Chimichurri Sauce | The Rising Spoon

Monday, May 14, 2018

Chimichurri Sauce

Chimichurri is a bright and tangy sauce featuring simple & healthy ingredients like parsley, oregano, garlic, vinegar, and oil. Drizzle it on savory foods for a pop of intense herbaceous flavor. Keep this recipe in your back pocket for when you need a fast, easy & inexpensive sauce for meal planning or parties! {gluten-free, paleo, vegan & whole30}

Easy Chimichurri Sauce Recipe (Gluten-Free, Paleo & Vegan)

We're gearing up for grilling/cookout/picnic season, which means everyone has BBQ recipes, marinades, fruit salads, iced tea, cold brew coffee, and more on the brain. But, before you start slathering barbecue sauce and basil pesto on everything, I want to introduce you to a different sauce (that I'm obsessed with and is just as good)--chimichurri

What is Chimichurri Sauce? 


It's an oil-based herb sauce made with fresh parsley, oregano, garlic, vinegar, crushed red pepper, oil + salt & pepper. The dominating flavors are parsley, garlic & vinegar (depending on how much you like to add of the latter for extra tang). It originates from Argentina and Uruguay, where they use it on cooked meats (like thinly sliced steak) or as a condiment at meals. 
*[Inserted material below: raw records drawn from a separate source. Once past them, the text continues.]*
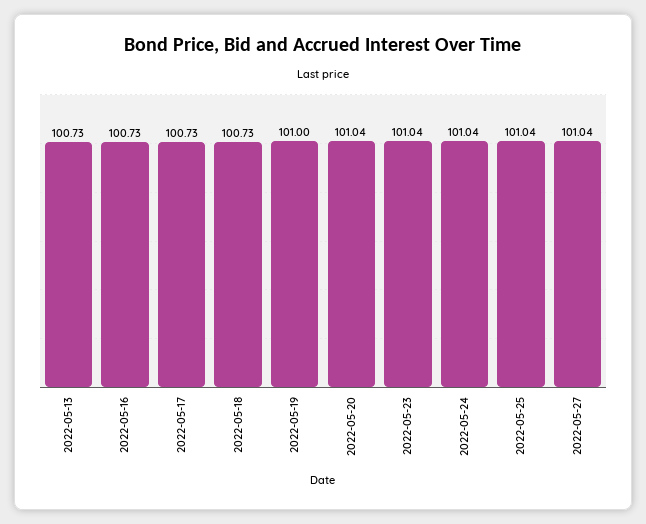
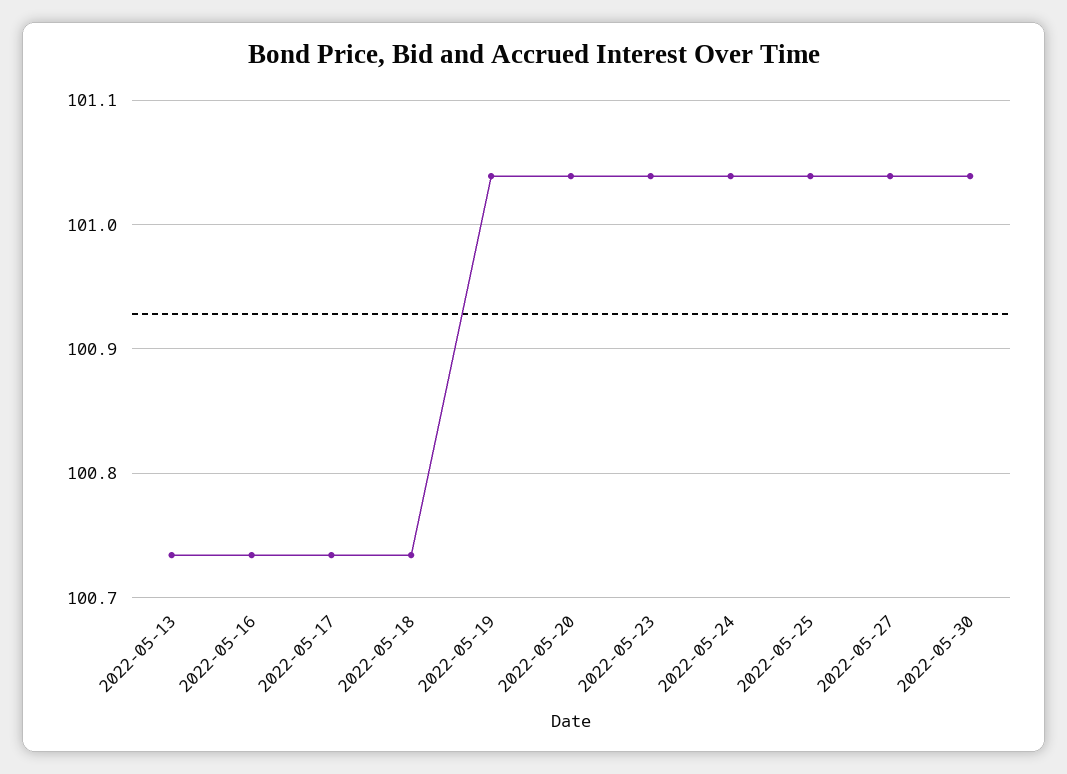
2022-05-19: 101 -> 101.04
2022-05-30: none -> 101.04

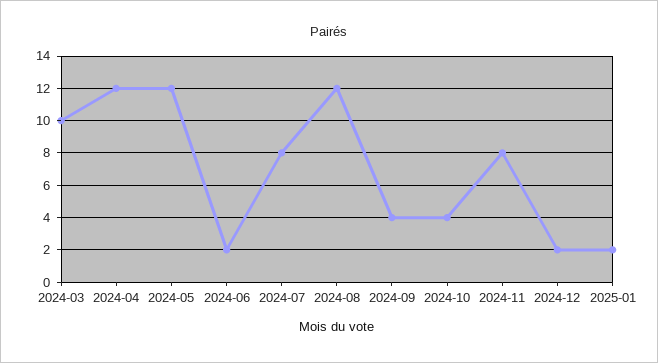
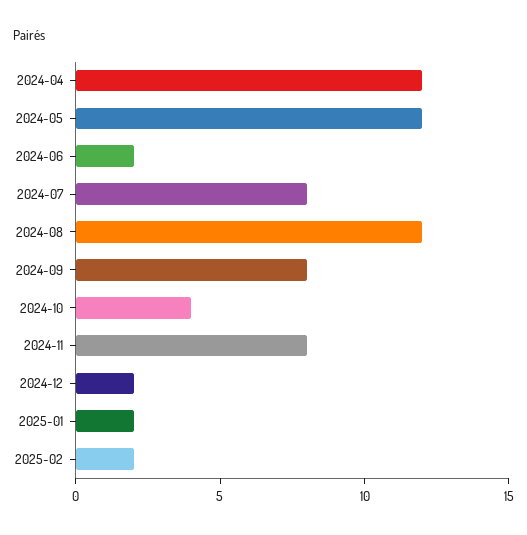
2024-03: 10 -> none
2024-09: 4 -> 8
2025-02: none -> 2

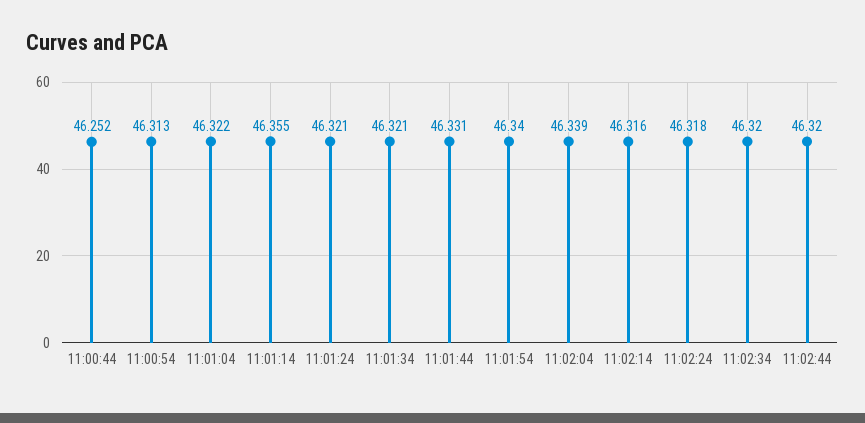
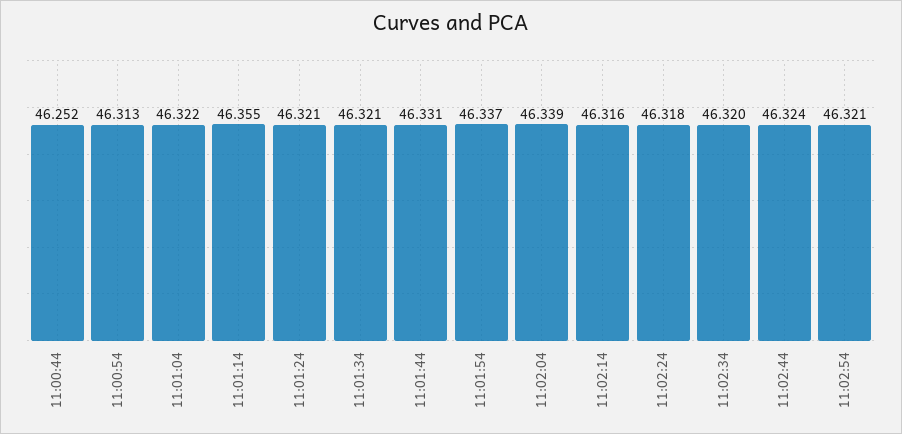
11:01:54: 46.34 -> 46.337
11:02:44: 46.32 -> 46.324
11:02:54: none -> 46.321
Chimichurri Sauce Ingredients

FYI: You might have seen or tasted versions made with half parsley and half cilantro. This is an American take on chimichurri, as cilantro is hard to find in Argentina. I've tried it with cilantro and think it's yummy, but for today's blog post I wanted to share the Argentinian-style sauce with just parsley & oregano. 

If this is your first time making chimichurri, I think you're better off leaving out the cilantro, especially if you're cooking for a crowd. A good chunk of the population thinks cilantro tastes like soap (it's a genetic thing) so you might not want to risk them hating your food. :P 

If you and your friends looooooove cilantro, then go try this cilantro chimichurri sauce. Make the whole salad & lemony beans, too. It's so good!

What is Chimichurri Sauce Like?

Think of it like a slightly chunkier, looser pesto (in terms of texture), with a bright, tangy, herbal, slightly spicy flavor from the combo of fresh parsley, oregano, and garlic, and vinegar. I find it super refreshing! You can also adjust all the ingredients to your personal taste and it's packed with healthy ingredients, so what's not to love?

Chimichurri Sauce Ingredients (Gluten-Free, Paleo, Vegan)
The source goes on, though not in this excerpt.